Today is Holocaust Memorial Day, which
is commemorated on the 27th January (the date the Red Army liberated
Auschwitz-Birkenau, the largest Nazi death camp) each year. It is important
that we take time to remember the millions of people who have been murdered or
whose lives have been changed beyond recognition during the Holocaust, Nazi Persecution and in other subsequent genocides which followed more recently in Cambodia, Rwanda, Bosnia and Darfur. It
is right that we honour the survivors of these regimes and challenge ourselves
to use the lessons of their experience to inform our lives today. From 1933,
the Nazis used propaganda, persecution, and legislation to deny human and civil
rights to Jews, they used centuries of anti-Semitism as their foundation.

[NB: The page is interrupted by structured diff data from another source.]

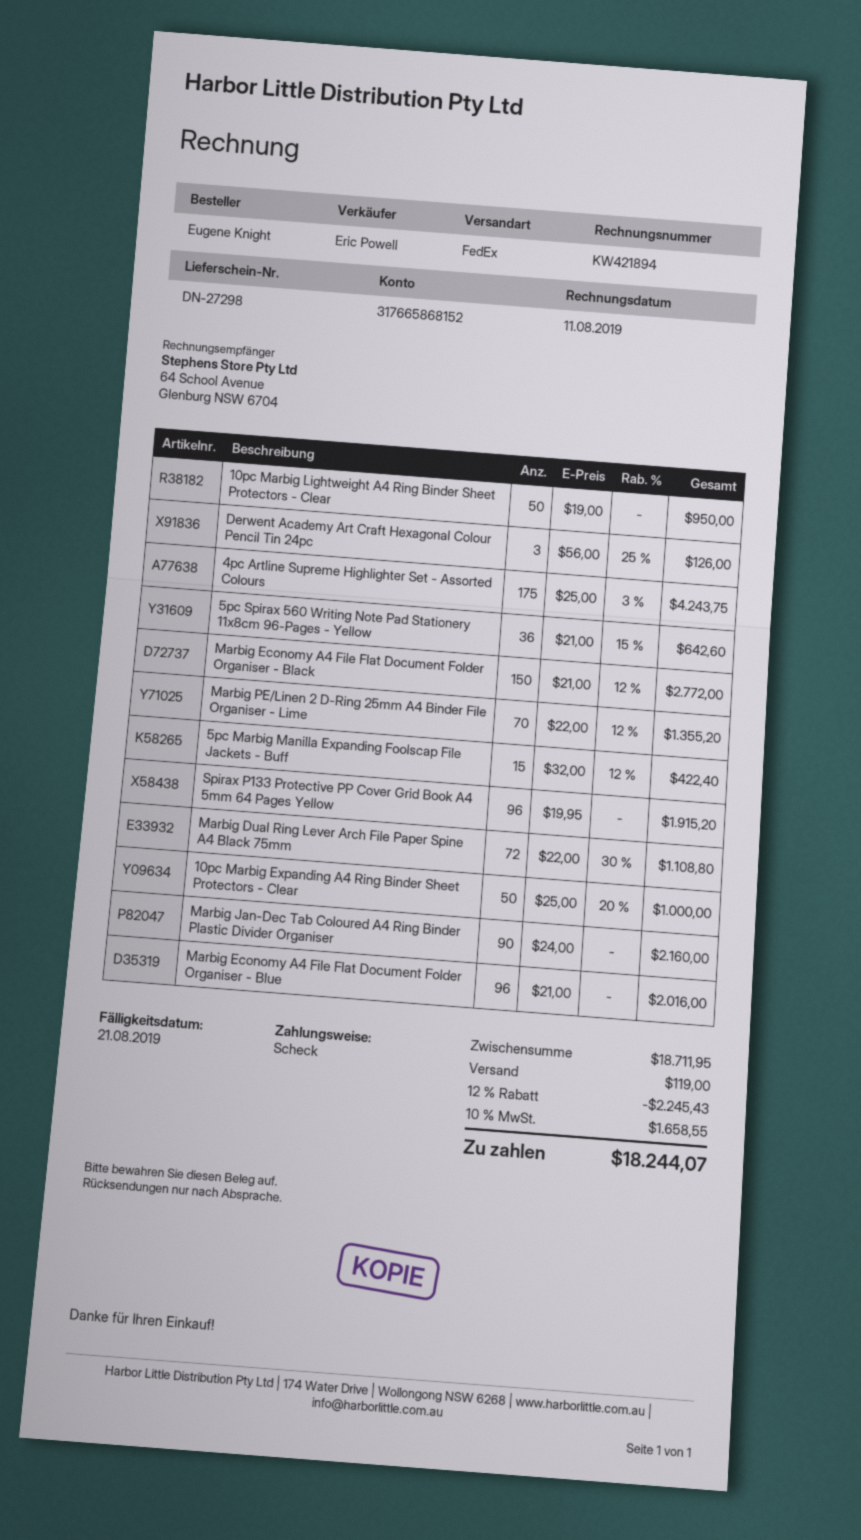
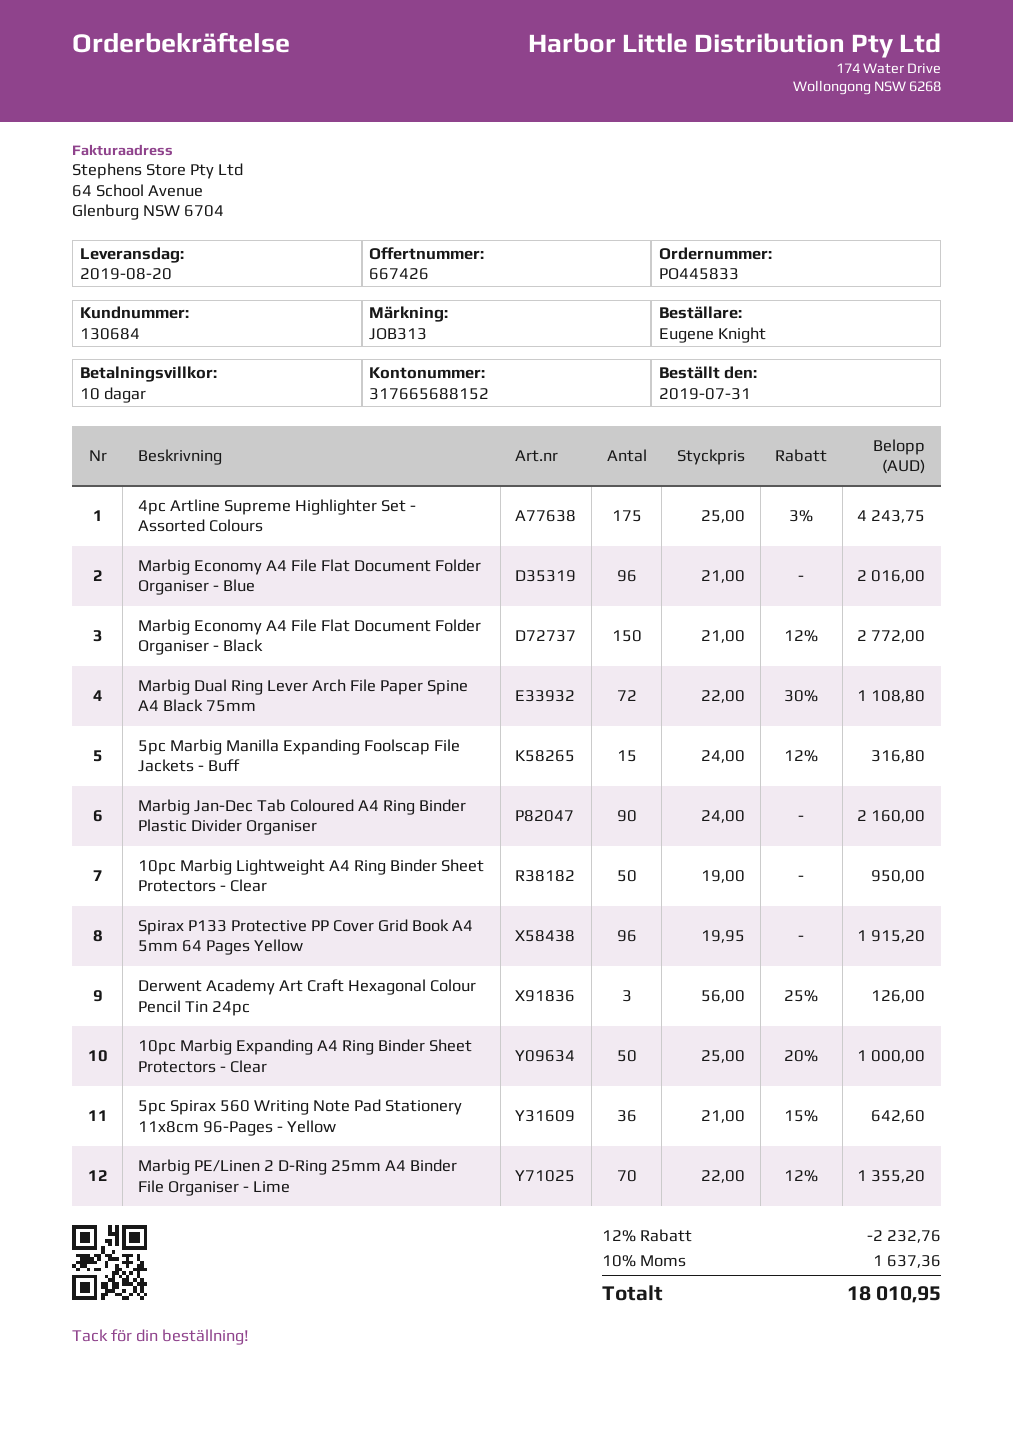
bank account: 317665868152 -> 317665688152
5pc Marbig Manilla Expanding Foolscap File Jackets - Buff: 15 x 32.00 - 12% = 422.40 -> 15 x 24.00 - 12% = 316.80
discount: 12% = 2245.43 -> 12% = 2232.76
shipping: 119.00 -> none
tax: 10% = 1658.55 -> 10% = 1637.36
total: 18244.07 -> 18010.95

By the end of the Holocaust, six
million Jewish men, women and children had perished in ghettos, mass-shootings,
in concentration camps and extermination camps. As Allied troops
made progress across Nazi-occupied Europe, they began to uncover concentration
and extermination camps. The camp of Majdanek in Poland was the first to be
liberated, in summer 1944. Nazi forces burnt the crematoria and the mass graves
in attempts to hide the crimes that had been committed - the Operation
Reinhardt camps of Sobibor, Belzec, and Treblinka were dismantled by the Nazis
from 1943, and Auschwitz was evacuated in late 1944. The surviving
prisoners, weak from starvation and ill-treatment, and poorly clothed against
elements were forced to walk into the interior of Germany, away from the Allied
armies, many thousands died on the enforced ‘death marches’.
Soviet soldiers liberated Auschwitz-Birkenau on
27th January 1945, where they found several thousand emaciated
survivors, and the smouldering remains of the gas chambers and crematoria (the
Nazi’s had attempted to destroy evidence of their crimes against humanity). In
the following months, the Soviets liberated Stutthof, Sachsenhausen and
Ravensbruck. In the west, US troops liberated Buchenwald in April 1945,
followed by Flossenburg, Dachau and Mauthausen. British Troops liberated
Bergen-Belsen on 15th April 1945. It is estimated
there were over 60,000 prisoners in Belsen by April 1945. Approximately 35,000
prisoners died of typhus, malnutrition and starvation in the first few months
of 1945.
Tony Blair (then UK prime
minister) once asked Jewish leaders do we need Holocaust Memorial Day in
Britain? Jonathan Sacks (formers Chief Rabbi of the United Hebrew Congregations
of the Commonwealth for 22 years, until 2013) noted that this was the question as
Tony Blair in 1999, when it had been proposed that the UK have a Holocaust
Memorial Day, and Blair wanted the opinion of British Jewish leaders. They
explained that they did not need it as Jews.
When it comes to remembrance Jewish
people already had Yom ha-Shoa, their own memorial day, which falls soon after
Passover in the Jewish calendar. Every Jew literally (or figuratively) lost
family in the Holocaust. For Jews, Yom ha-Shoa is a grief observed. The Jewish
leaders said that the Holocaust was not just a crime against Jews and other
victims – Roma, Sinti, homosexuals, the handicapped and Jehovah’s Witnesses
among them; it was an assault on all of humanity. As one of the survivors said earlier today perhaps
we need an eleventh commandmant – Don’t be bystander!